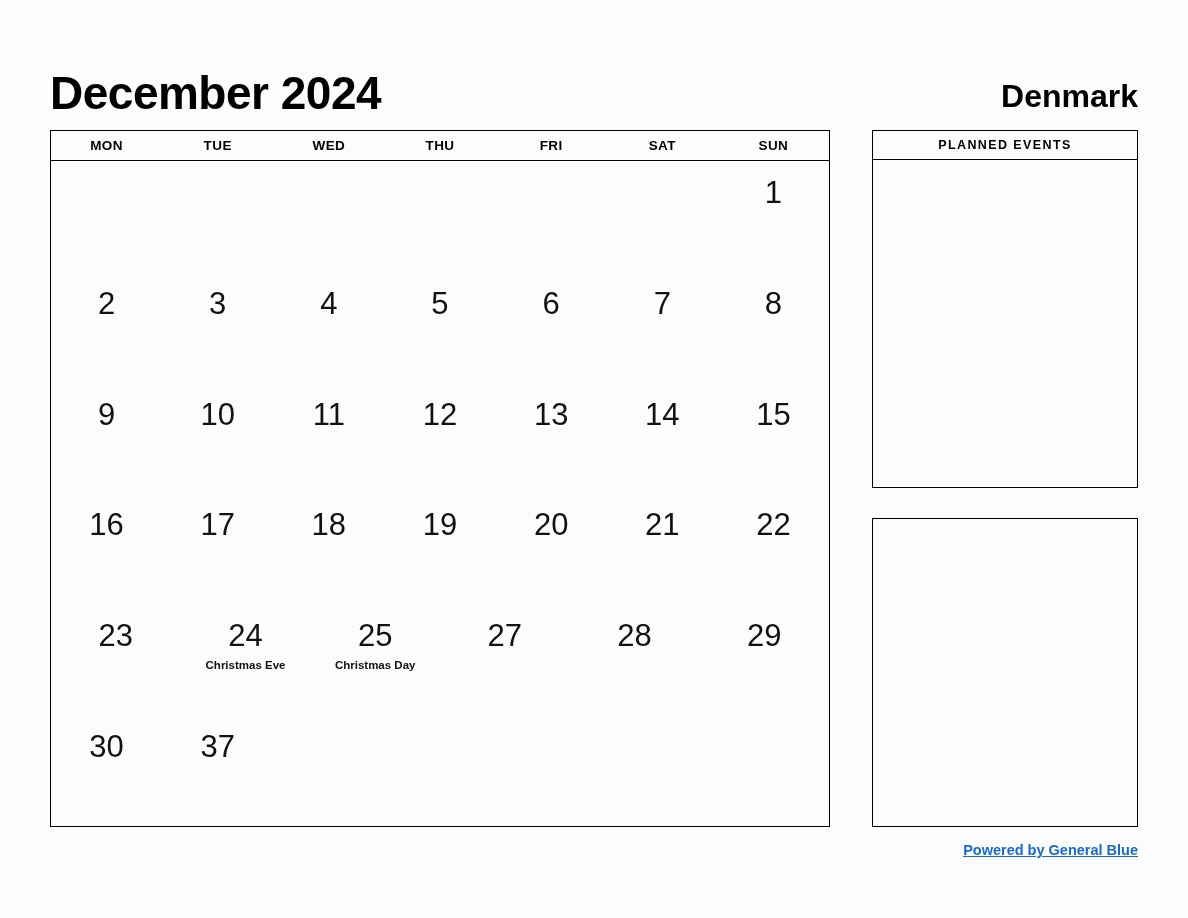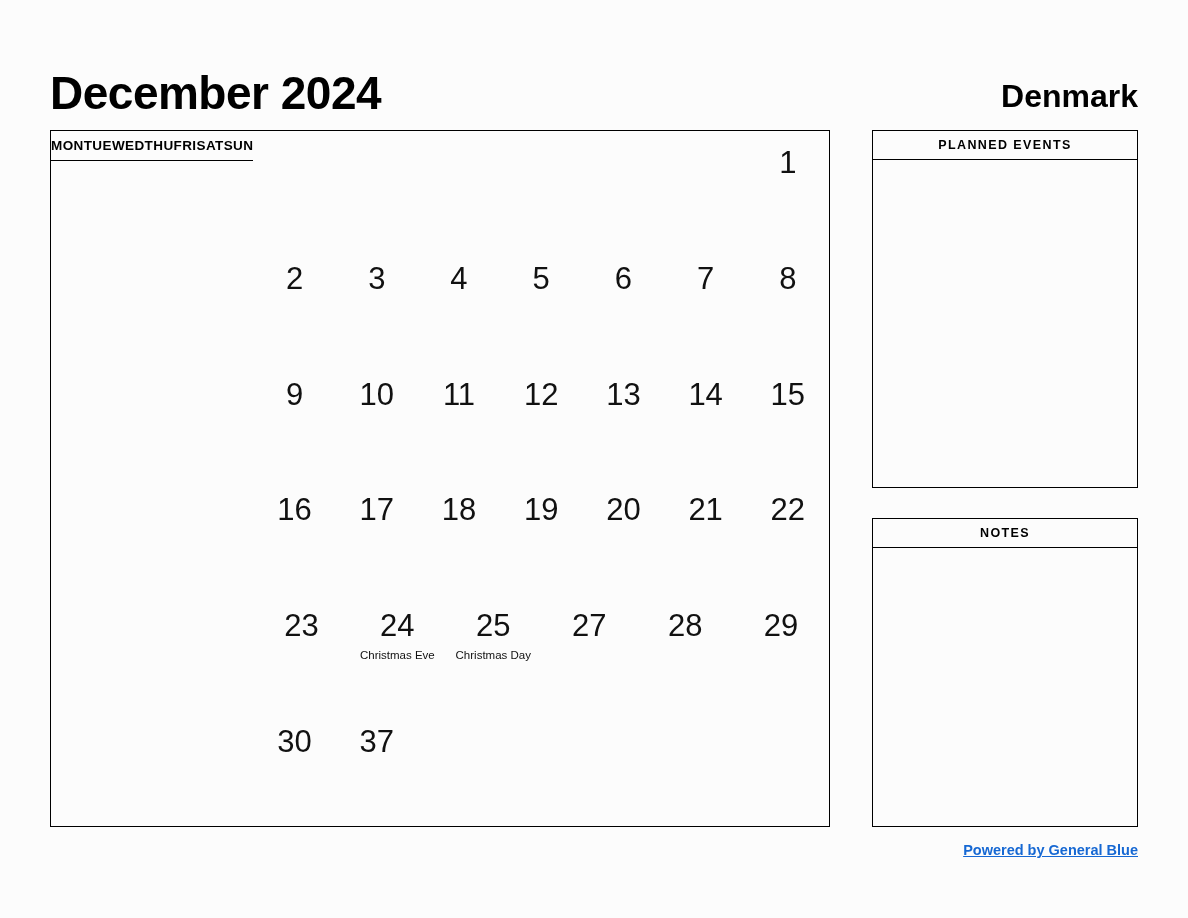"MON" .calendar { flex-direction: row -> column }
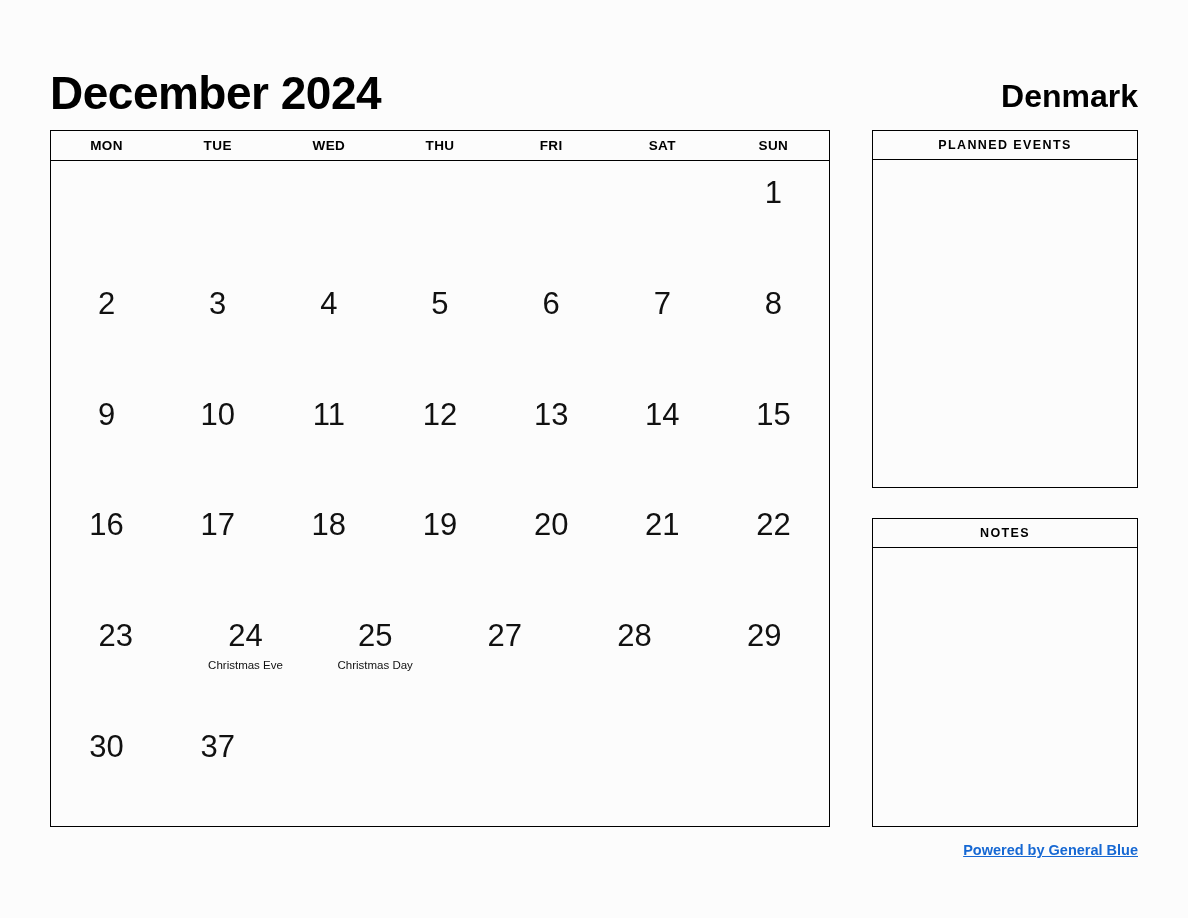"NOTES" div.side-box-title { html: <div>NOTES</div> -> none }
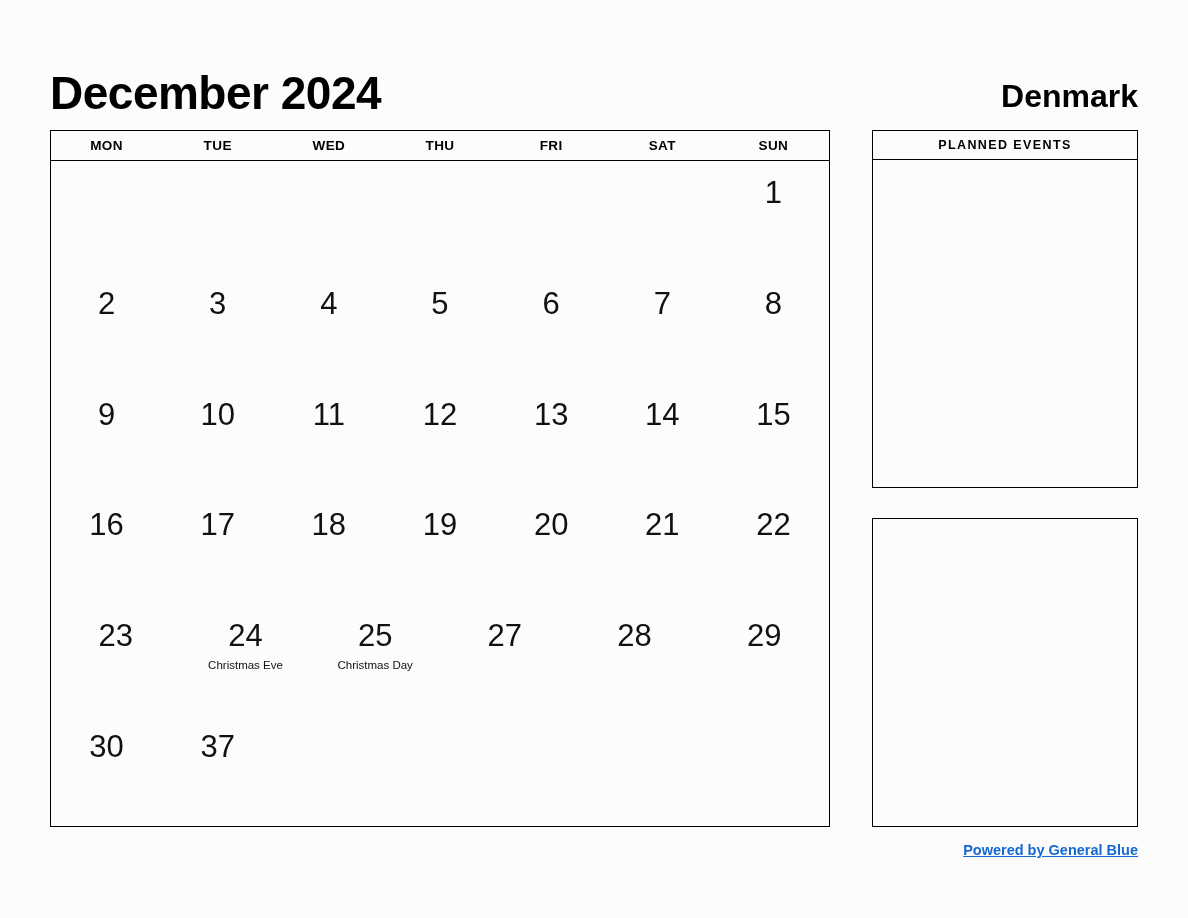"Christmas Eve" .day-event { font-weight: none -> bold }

--

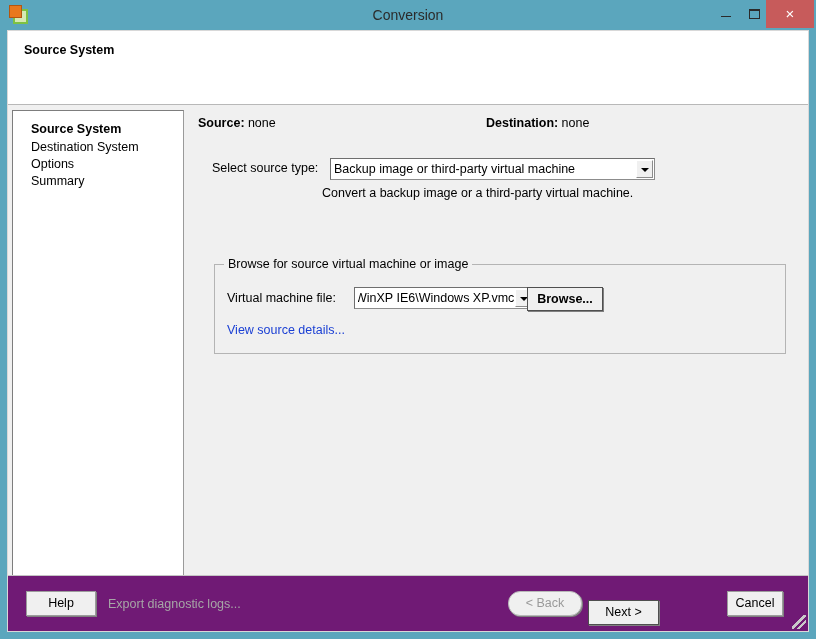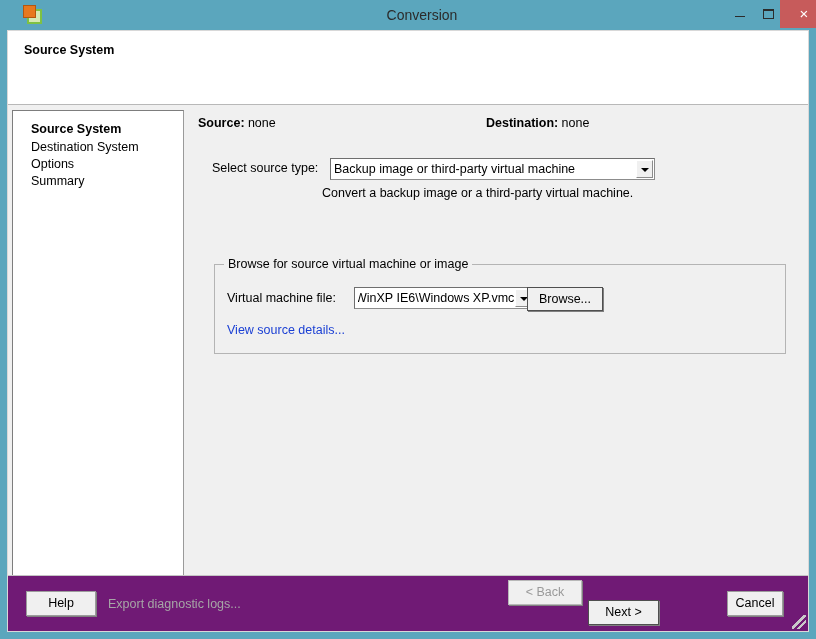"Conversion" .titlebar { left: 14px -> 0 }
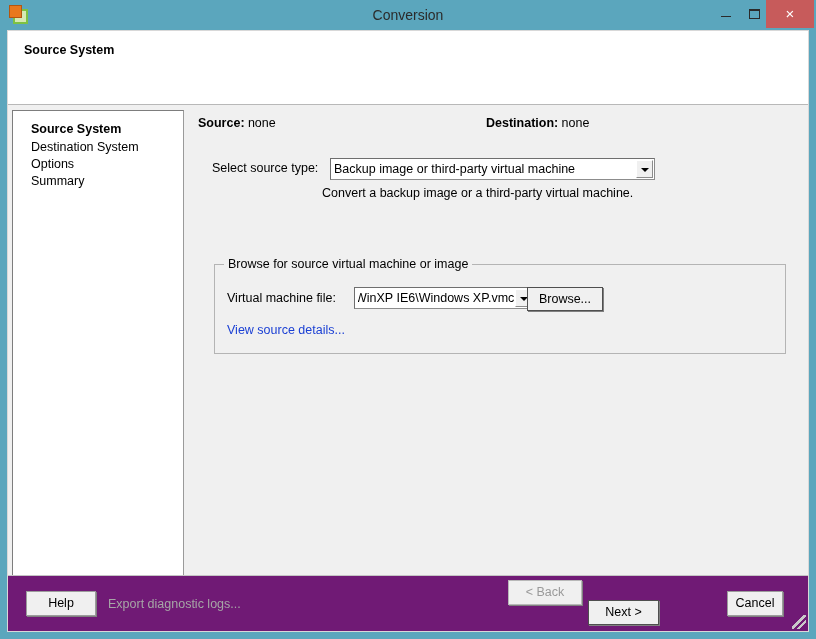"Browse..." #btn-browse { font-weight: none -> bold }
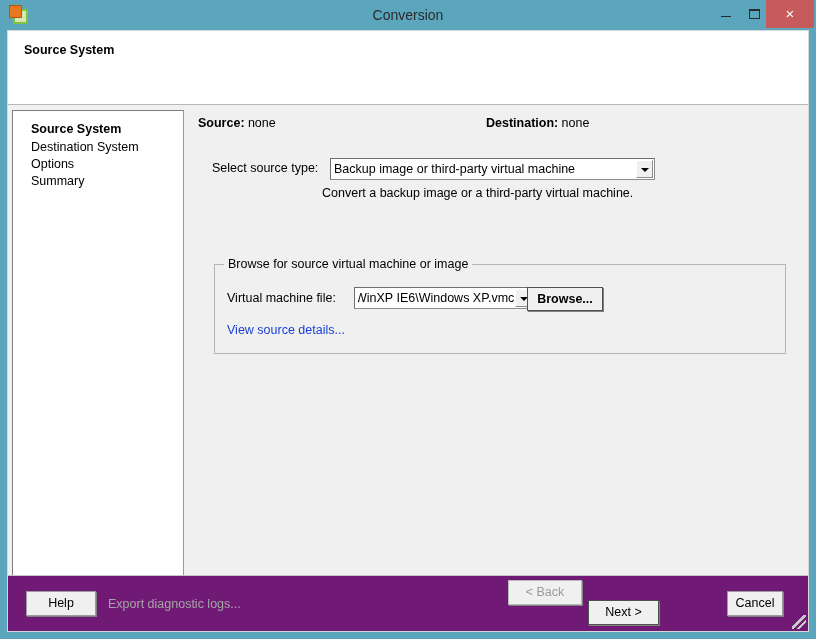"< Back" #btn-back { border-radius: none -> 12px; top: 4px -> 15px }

* _WORK REQUEST_
Repeat exactly the lines above, beginning at the one containing "left: 14px ->" and ending at the one containing "border-radius: none ->". Do not carry over any pictures.

* _EXERCISE OUTPUT_
"Conversion" .titlebar { left: 14px -> 0 }
"Browse..." #btn-browse { font-weight: none -> bold }
"< Back" #btn-back { border-radius: none -> 12px; top: 4px -> 15px }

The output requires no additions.